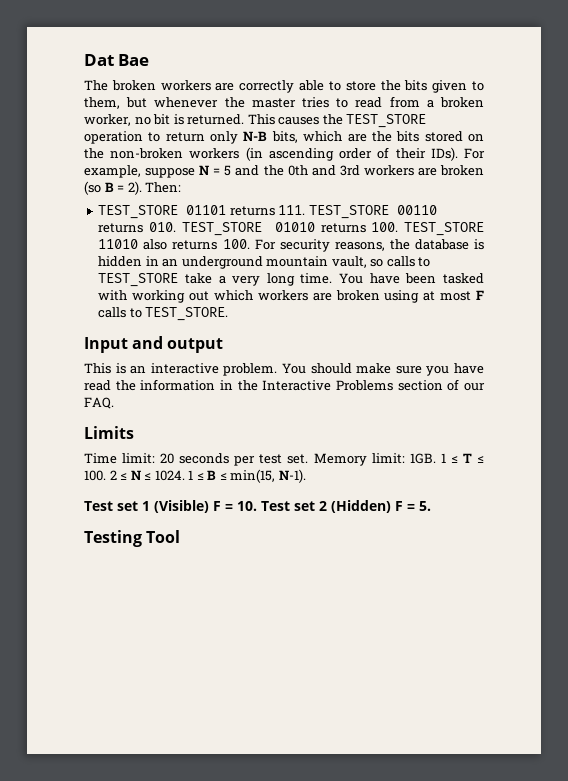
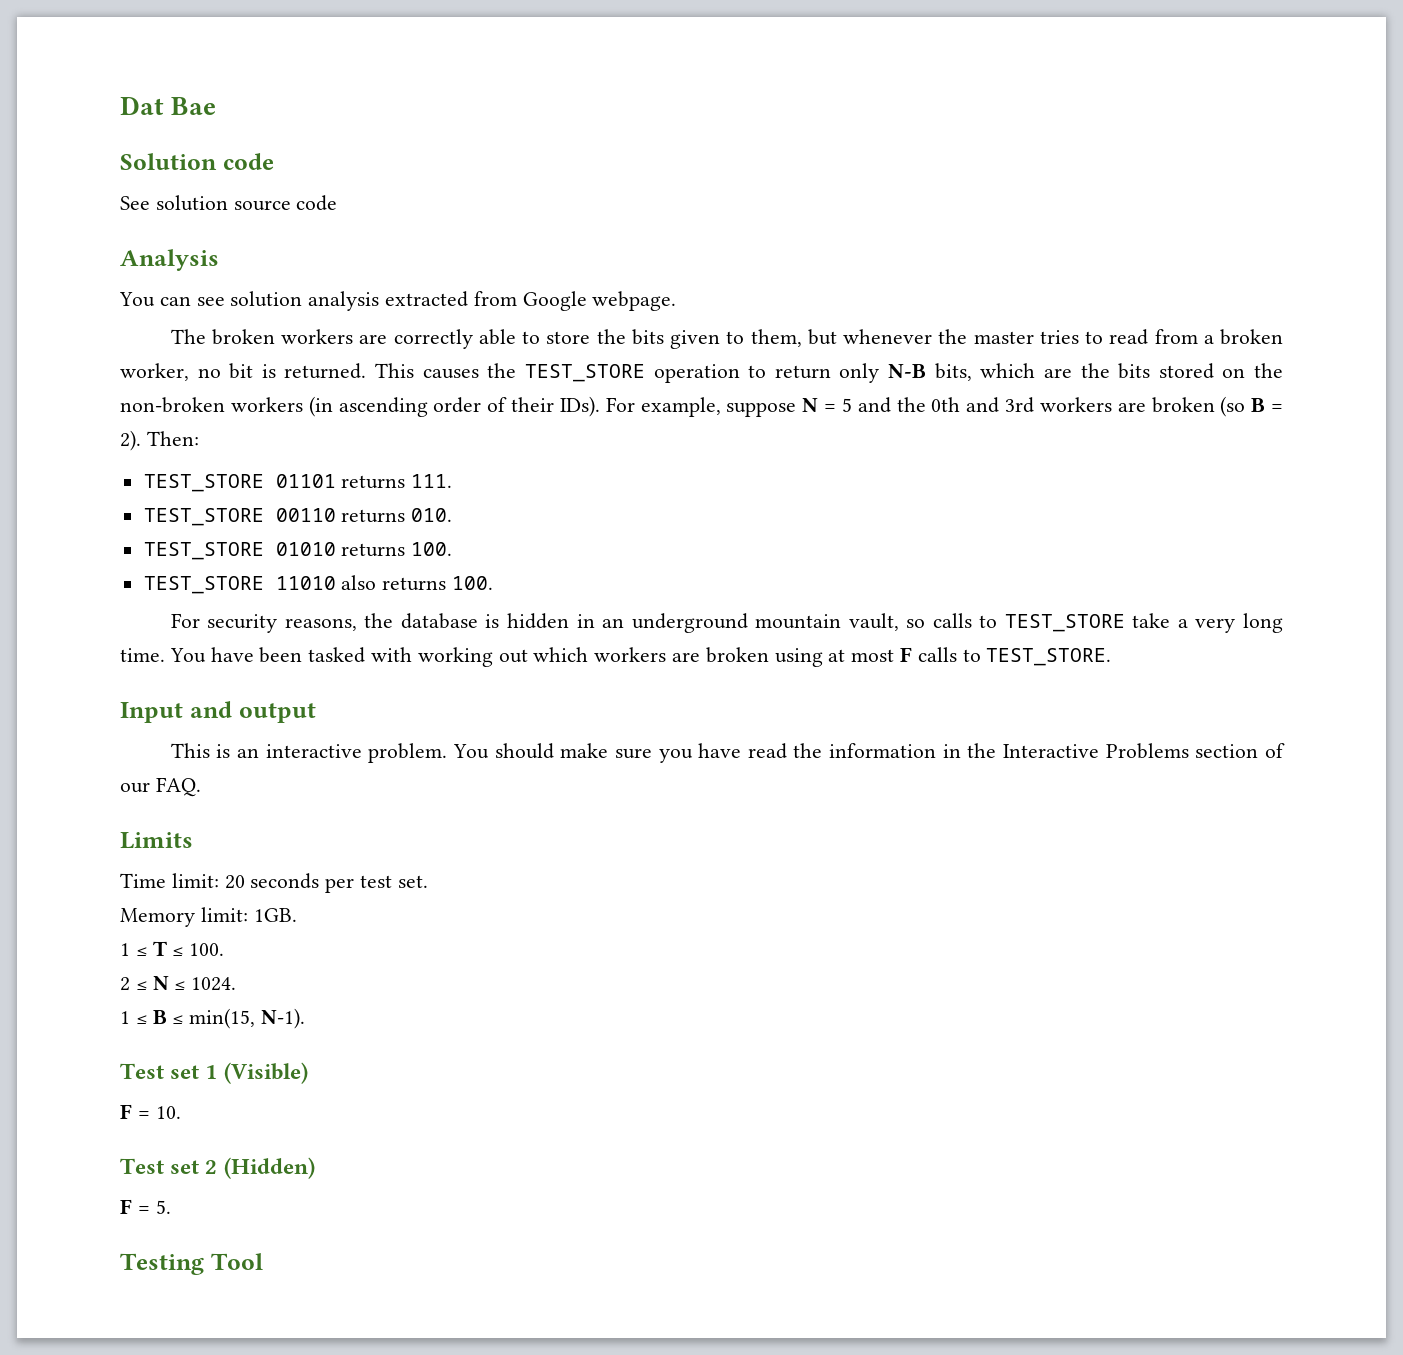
(150, 60) none -> [120,153,274,170] [120,195,338,211] [120,249,219,271] [119,291,677,311] // Solution code // See solution source code // Analysis // You can see solution analysis extracted from Google webpage.
(306, 210) none -> (453, 481) //
(177, 227) none -> (453, 515) //
(399, 227) none -> (453, 549) //
(250, 244) none -> (494, 583) //
(309, 459) none -> (428, 881) //
(436, 458) none -> (297, 915) //
(106, 475) none -> (225, 949) //
(185, 475) none -> (237, 984) //
(209, 506) none -> (308, 1073) //
(257, 506) none -> (181, 1112) //
(391, 506) none -> (315, 1168) //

..........

What to do =
The listing is to be reproduced in full and exactly, except that its pictures are to be dropped.

Answer area =
(150, 60) none -> [120,153,274,170] [120,195,338,211] [120,249,219,271] [119,291,677,311] // Solution code // See solution source code // Analysis // You can see solution analysis extracted from Google webpage.
(306, 210) none -> (453, 481) //
(177, 227) none -> (453, 515) //
(399, 227) none -> (453, 549) //
(250, 244) none -> (494, 583) //
(309, 459) none -> (428, 881) //
(436, 458) none -> (297, 915) //
(106, 475) none -> (225, 949) //
(185, 475) none -> (237, 984) //
(209, 506) none -> (308, 1073) //
(257, 506) none -> (181, 1112) //
(391, 506) none -> (315, 1168) //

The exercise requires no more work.